After hearing and writing about the Mickelson Trail Trek for years, I decided to join this year as a rider.
I didn't have to pedal far to see why the ride - which celebrates the trail and honors the late Gov. George S. Mickelson, who pushed for its development - attracts riders from across the nation, and even from foreign lands.
What follows is a brief summary of a much more expansive ride through the heart of the Black Hills, and comments and images of just a few of the 535 riders who pedaled along.
I'm somewhat sore but entirely happy to say I was one of them.
DAY ONE
44.4 miles - Custer to Edgemont
There's hoar frost in the grass and a chill in the fall air as a string of bicyclists pedals out of the Custer trailhead, arousing the interest of a small herd of mule deer at the Custer city limits.
Among the cyclists bundled up against the barely 50-degree temperatures on the first day of the 10th anniversary Mickelson Trail Trek are two of the late Gov. George Mickelson's children, David and Amy, and their spouses, Val Mickelson and Jeff Brecht.

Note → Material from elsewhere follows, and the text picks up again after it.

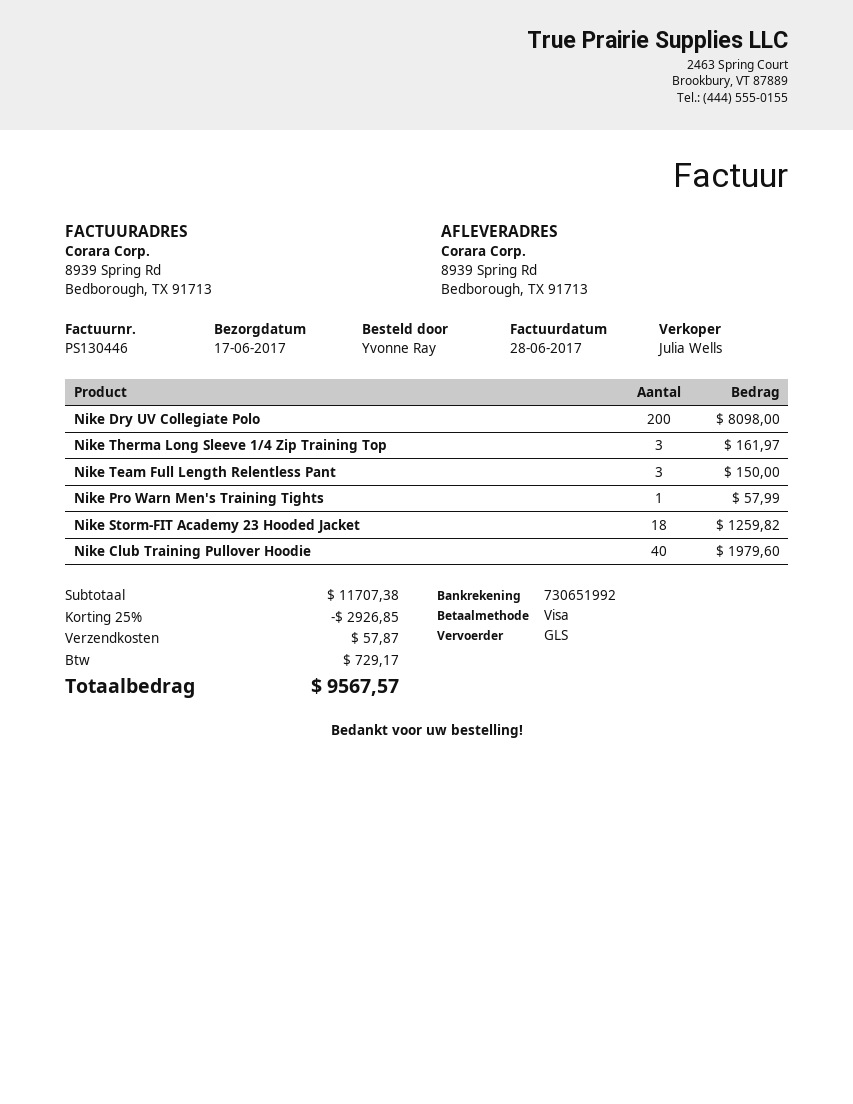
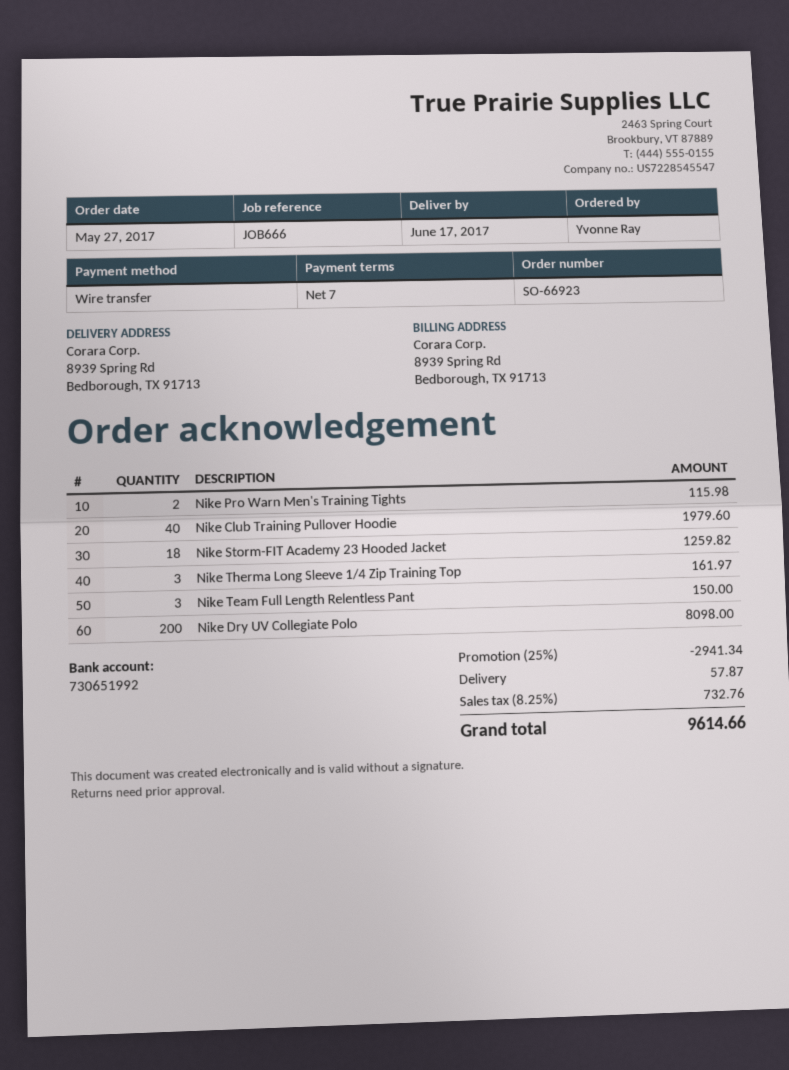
payment method: Visa -> bank transfer
Nike Pro Warn Men's Training Tights: 1 for 57.99 -> 2 for 115.98
discount: 25% = 2926.85 -> 25% = 2941.34
tax: 729.17 -> 732.76
total: 9567.57 -> 9614.66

"It's hard to believe it's been 10 years," David Mickelson said of the Black Hills biking and hiking trail that bears his father's name.
Completed in 1997, the 109-mile trail that runs from Deadwood to Edgemont through the heart of the Hills honors the memory of the popular governor who was killed, along with seven other men, in a plane crash in 1993.

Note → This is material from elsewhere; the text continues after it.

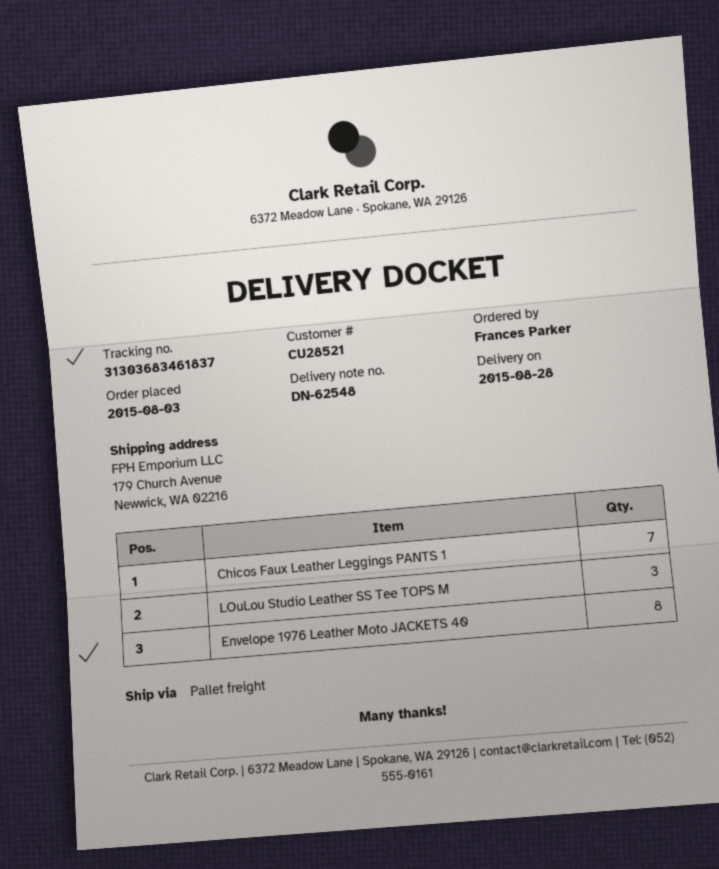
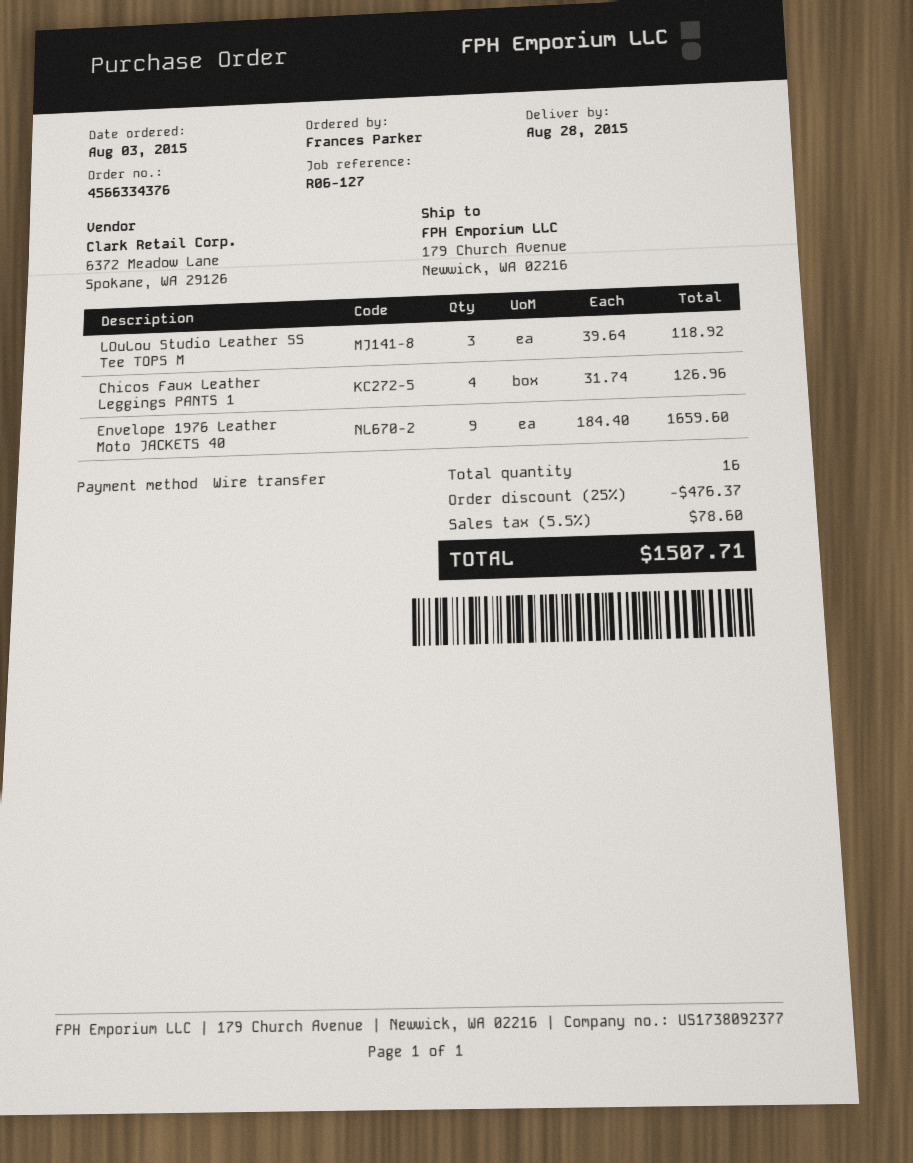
Chicos Faux Leather Leggings PANTS 1: 7 -> 4
Envelope 1976 Leather Moto JACKETS 40: 8 -> 9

David and Val will bring their two children, ages 2 and 4, on the trek someday. "We can't wait to show it to our kids," said Val. "We talk about Grandpa George a lot."

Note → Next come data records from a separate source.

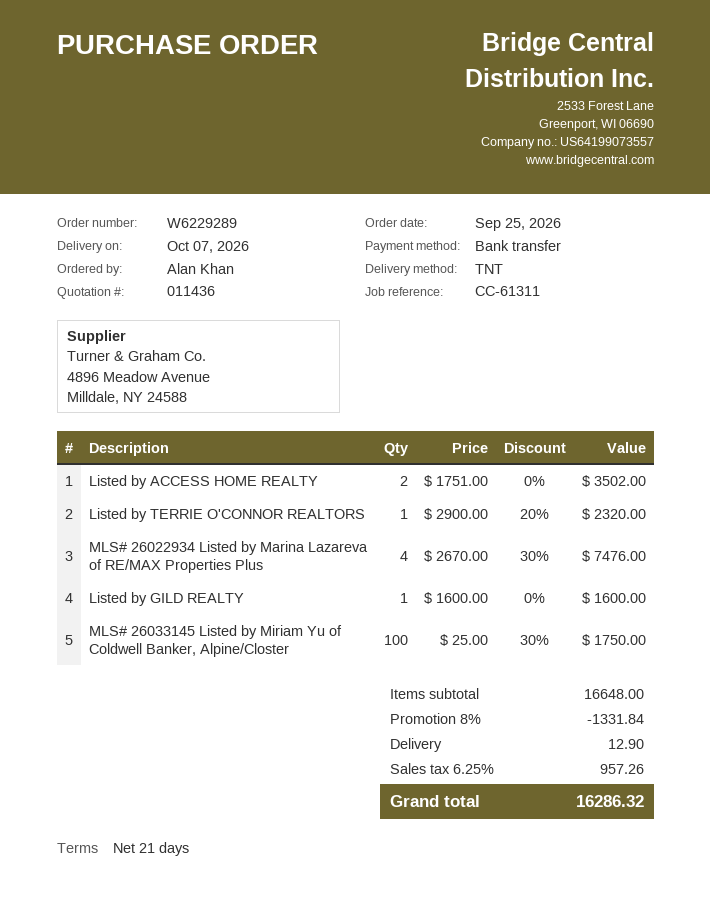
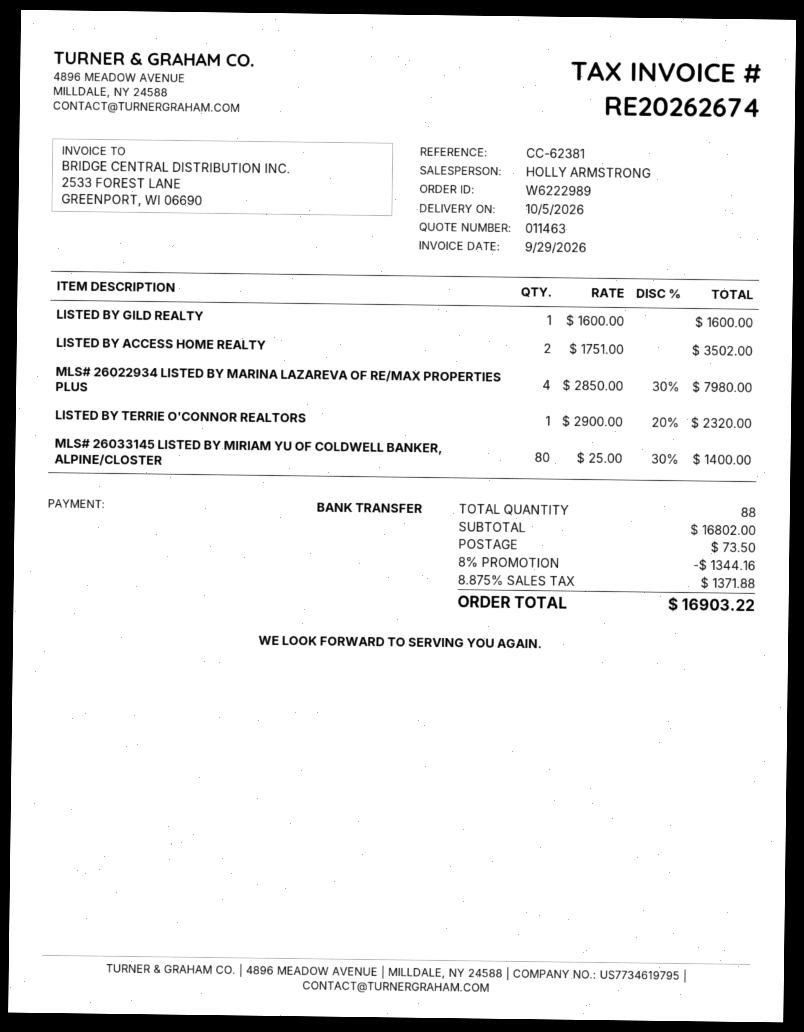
quote number: 011436 -> 011463
order number: W6229289 -> W6222989
delivery date: 2026-10-07 -> 2026-10-05
reference: CC-61311 -> CC-62381
MLS# 26022934 Listed by Marina Lazareva of RE/MAX Properties Plus: 4 x 2670.00 - 30% = 7476.00 -> 4 x 2850.00 - 30% = 7980.00
MLS# 26033145 Listed by Miriam Yu of Coldwell Banker, Alpine/Closter: 100 x 25.00 - 30% = 1750.00 -> 80 x 25.00 - 30% = 1400.00
subtotal: 16648.00 -> 16802.00
discount: 8% = 1331.84 -> 8% = 1344.16
shipping: 12.90 -> 73.50
tax: 6.25% = 957.26 -> 8.875% = 1371.88
total: 16286.32 -> 16903.22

Held Sept. 14-16, this three-day ride traverses the trail in its entirety, though not from beginning to end. The first day's installment is a 44-mile ride from Custer downhill to Edgemont, through the pine meadows and sagebrush-studded foothills of the southern Hills. Bikers shed their outerwear as temperatures rise and elevation drops. Though the ride is mostly a gentle decline, after a small rise immediately out
of Custer, even descending 44 miles is hard work riding into a stiff headwind out of the south.
Eight miles outside of Edgemont, the stunning rock formations of Sheep Canyon make the whole trip worthwhile. The red rock canyon offers scenic vistas, along with a wonderful tale about an old wooden train trestle that once stood where the trail runs today.
DAY TWO
37.9 miles - Custer to Rochford
After riding nine of the 10 Mickelson Trail Treks, Kitty Kinsman of Rapid City knows exactly what to expect from the second day of the trek.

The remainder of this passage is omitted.